Problem — Transcribe everything in the records exactly. Skip the images.

Dataset —
------------------------------

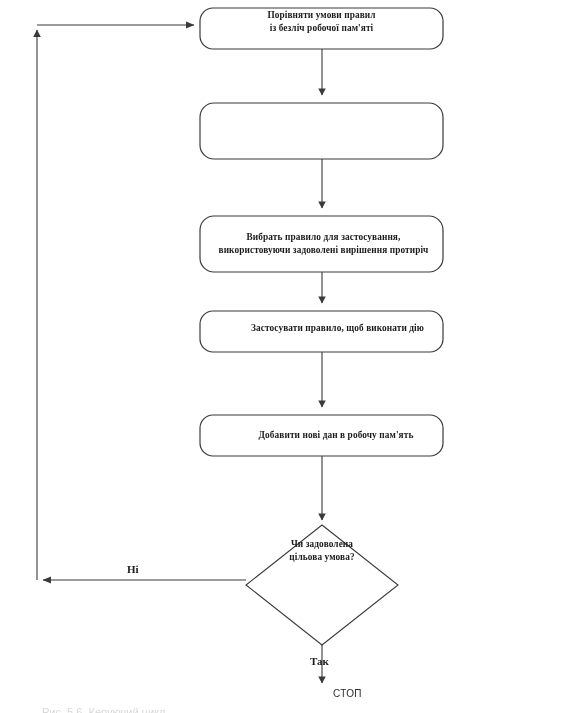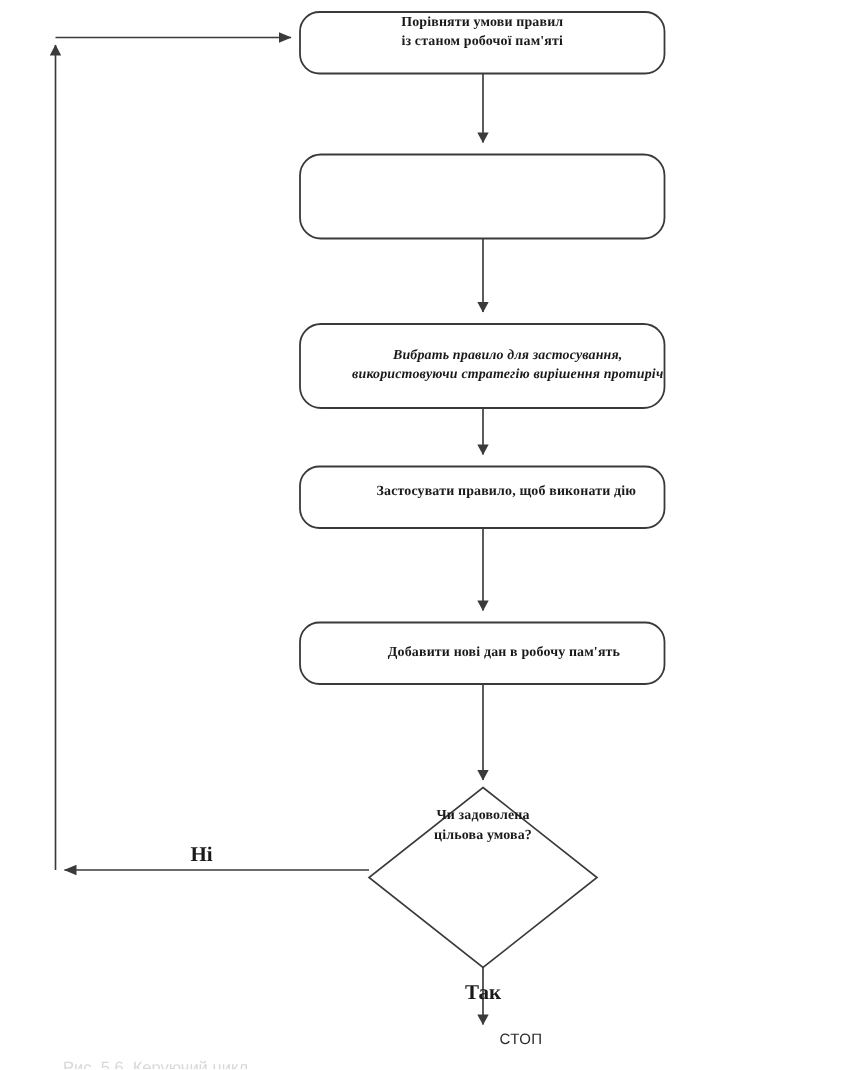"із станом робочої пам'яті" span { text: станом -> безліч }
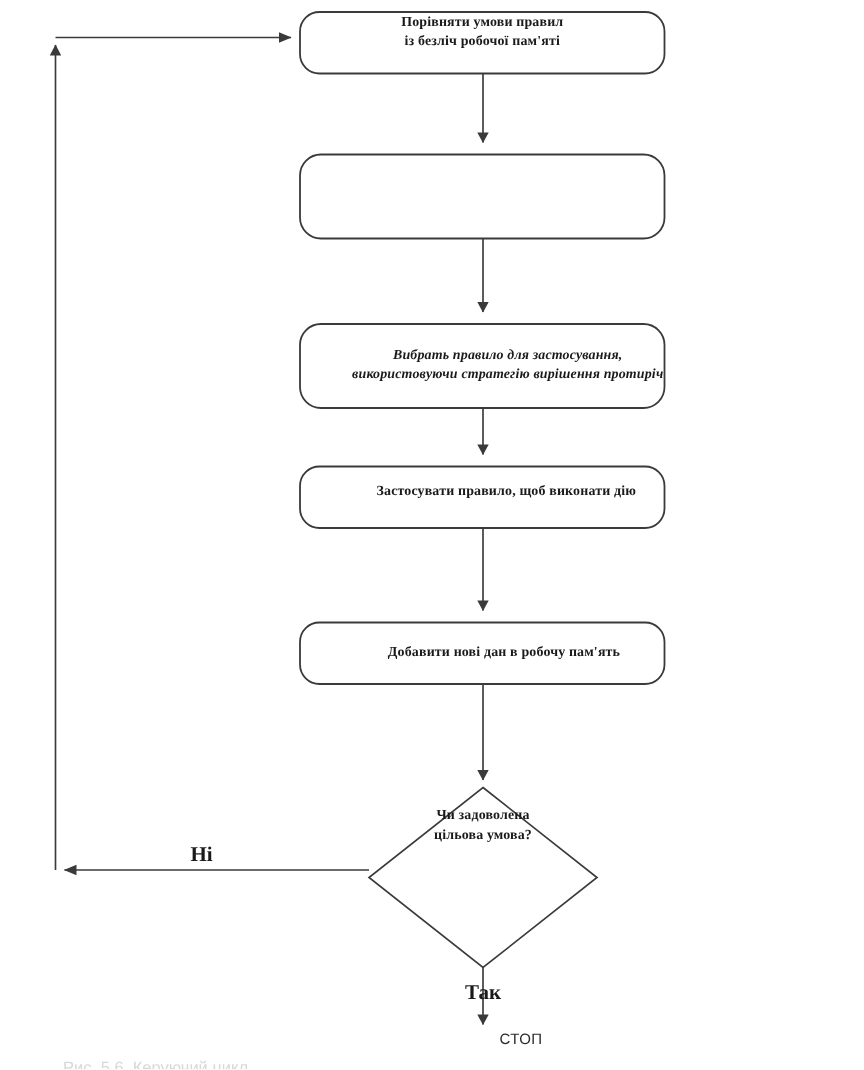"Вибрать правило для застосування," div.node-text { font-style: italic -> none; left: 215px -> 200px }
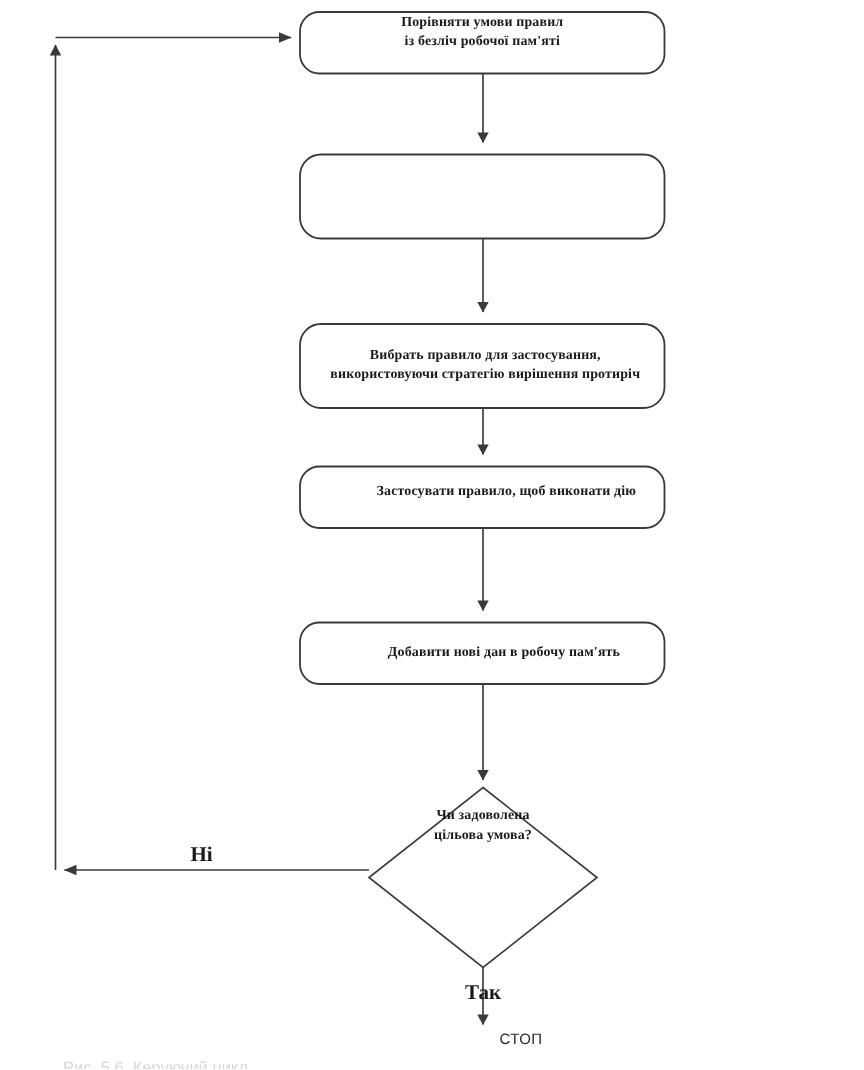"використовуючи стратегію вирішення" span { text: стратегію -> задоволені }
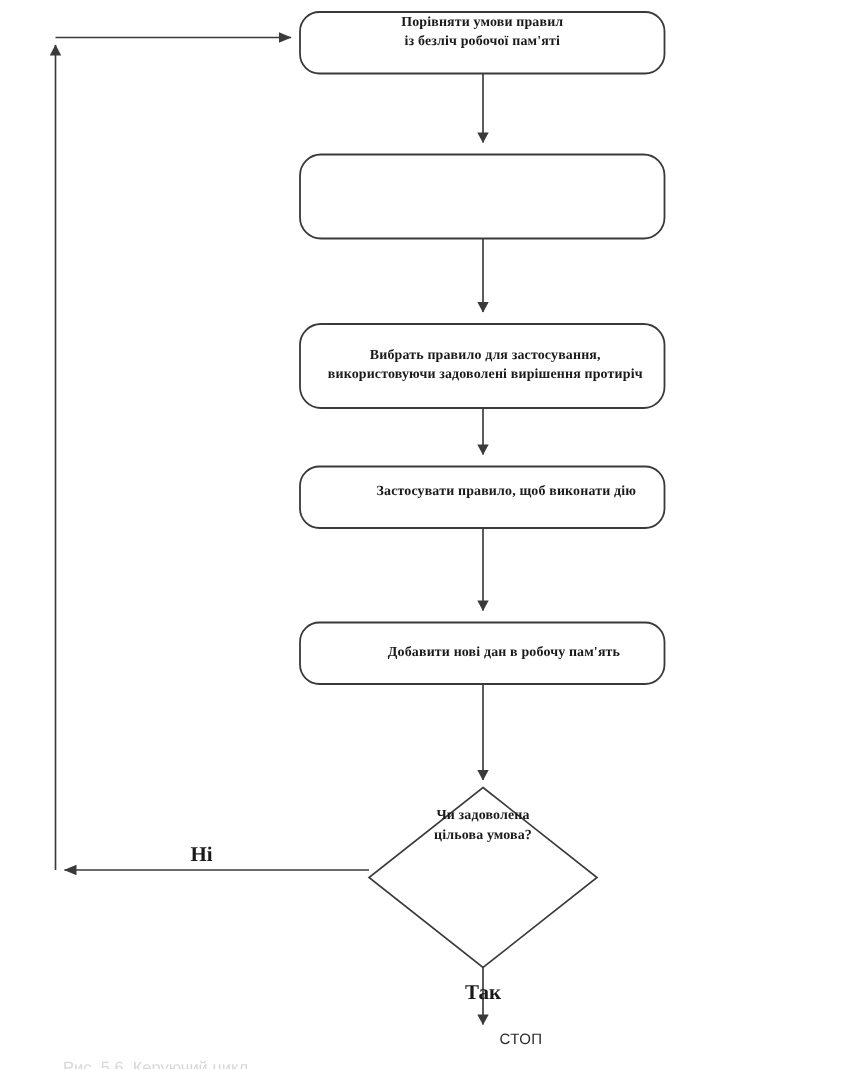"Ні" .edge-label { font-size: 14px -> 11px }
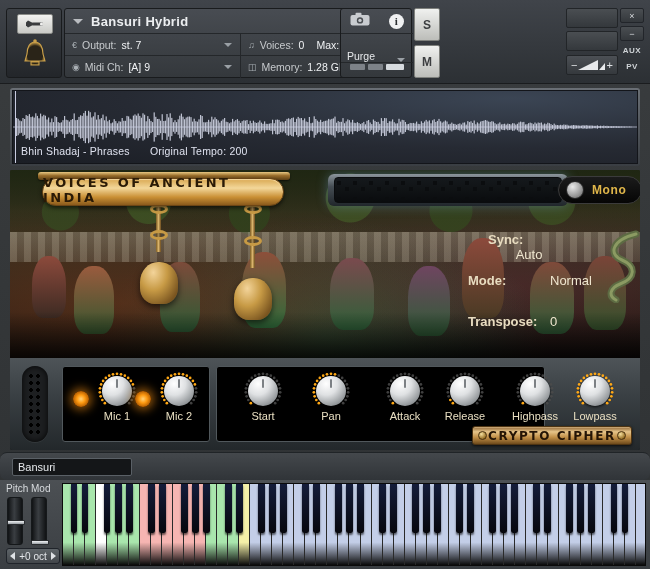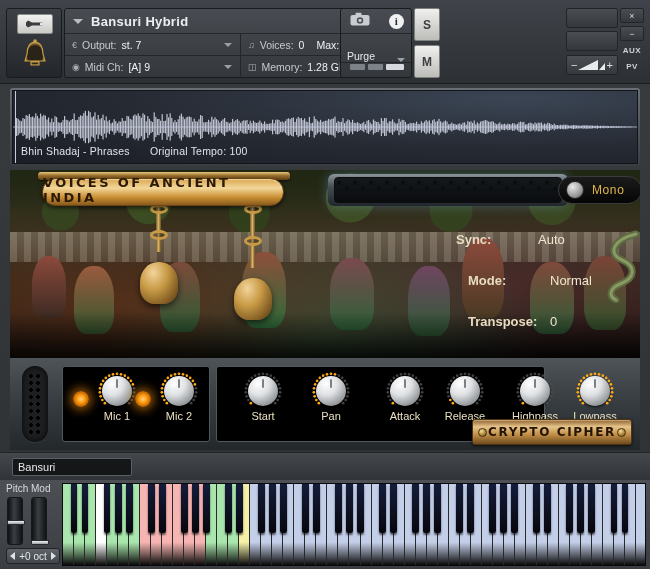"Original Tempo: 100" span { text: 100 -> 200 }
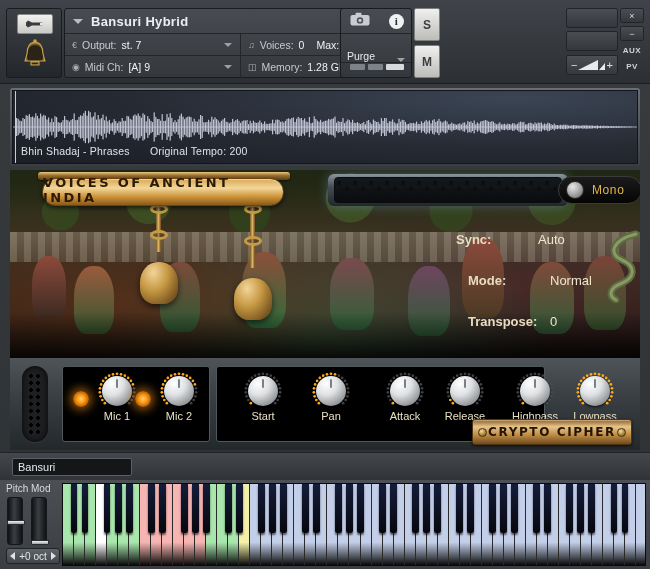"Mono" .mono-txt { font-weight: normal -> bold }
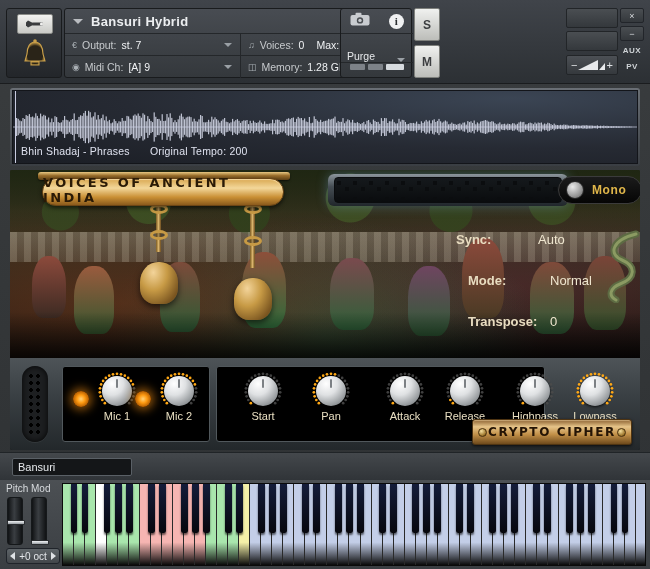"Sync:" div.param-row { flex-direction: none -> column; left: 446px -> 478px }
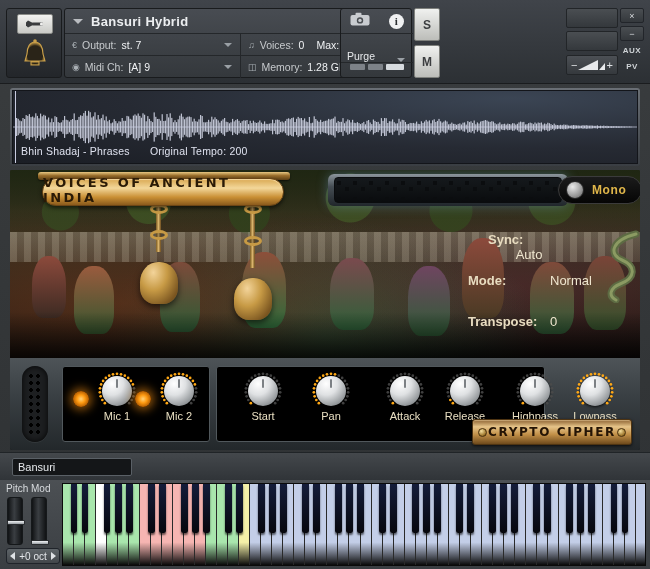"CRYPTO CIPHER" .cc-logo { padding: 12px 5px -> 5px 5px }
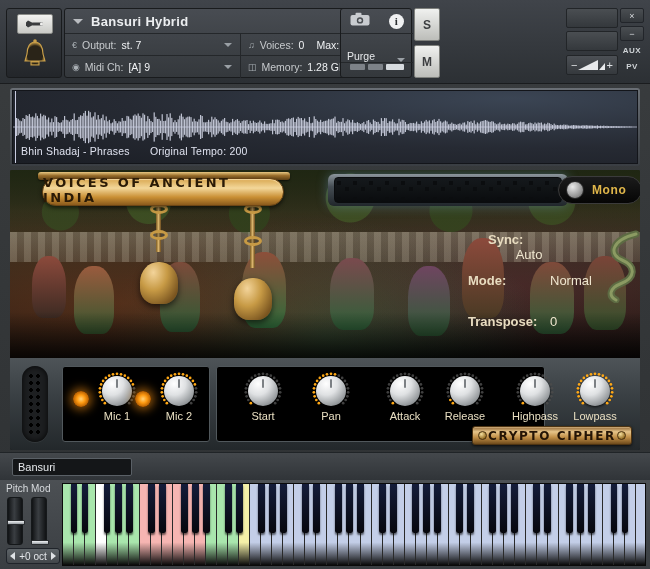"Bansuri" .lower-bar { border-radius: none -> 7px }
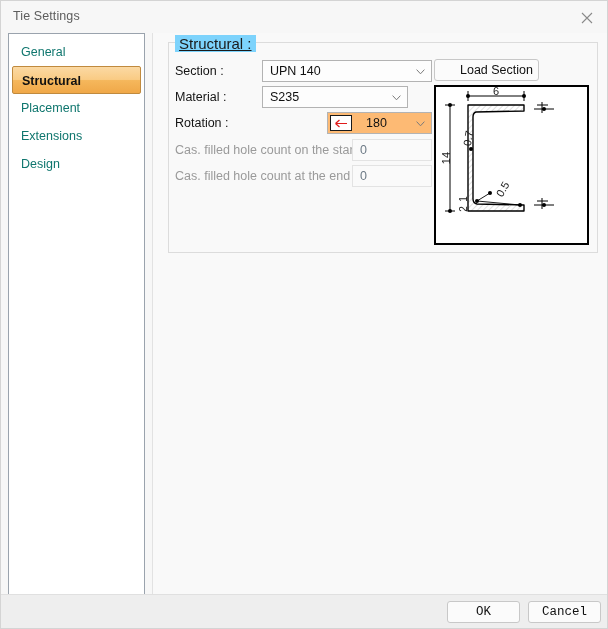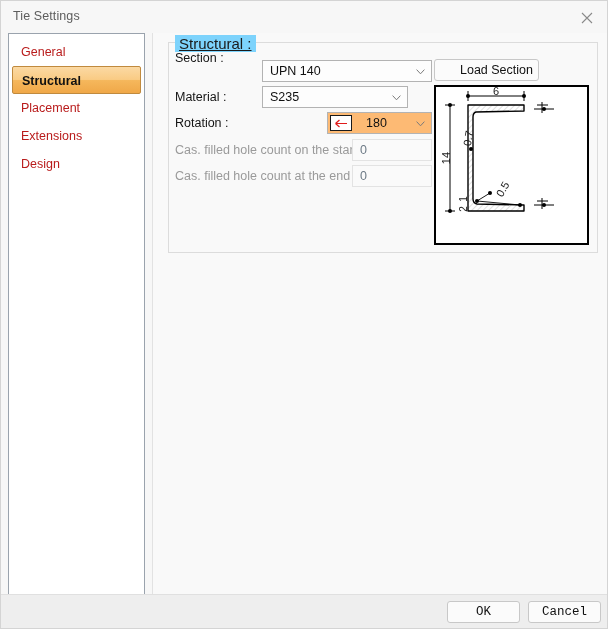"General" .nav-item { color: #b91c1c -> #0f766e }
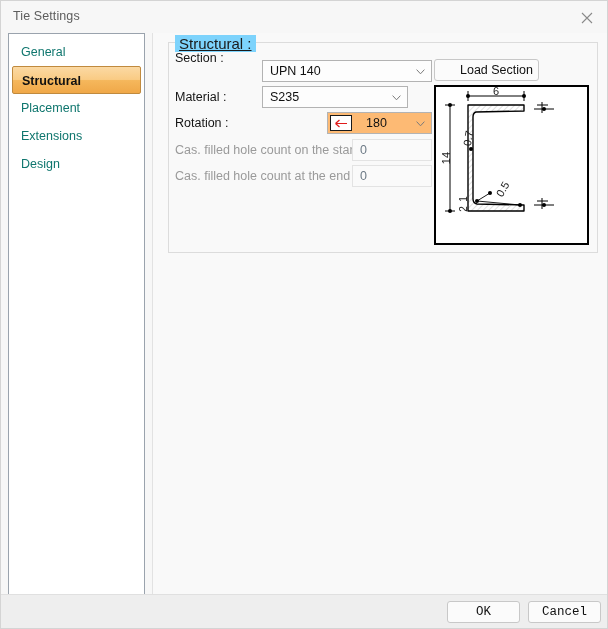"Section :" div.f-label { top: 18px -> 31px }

------------------------------

Result below —
"із станом робочої пам'яті" span { text: станом -> безліч }
"Вибрать правило для застосування," div.node-text { font-style: italic -> none; left: 215px -> 200px }
"використовуючи стратегію вирішення" span { text: стратегію -> задоволені }
"Ні" .edge-label { font-size: 14px -> 11px }
"Original Tempo: 100" span { text: 100 -> 200 }
"Mono" .mono-txt { font-weight: normal -> bold }
"Sync:" div.param-row { flex-direction: none -> column; left: 446px -> 478px }
"CRYPTO CIPHER" .cc-logo { padding: 12px 5px -> 5px 5px }
"Bansuri" .lower-bar { border-radius: none -> 7px }
"General" .nav-item { color: #b91c1c -> #0f766e }
"Section :" div.f-label { top: 18px -> 31px }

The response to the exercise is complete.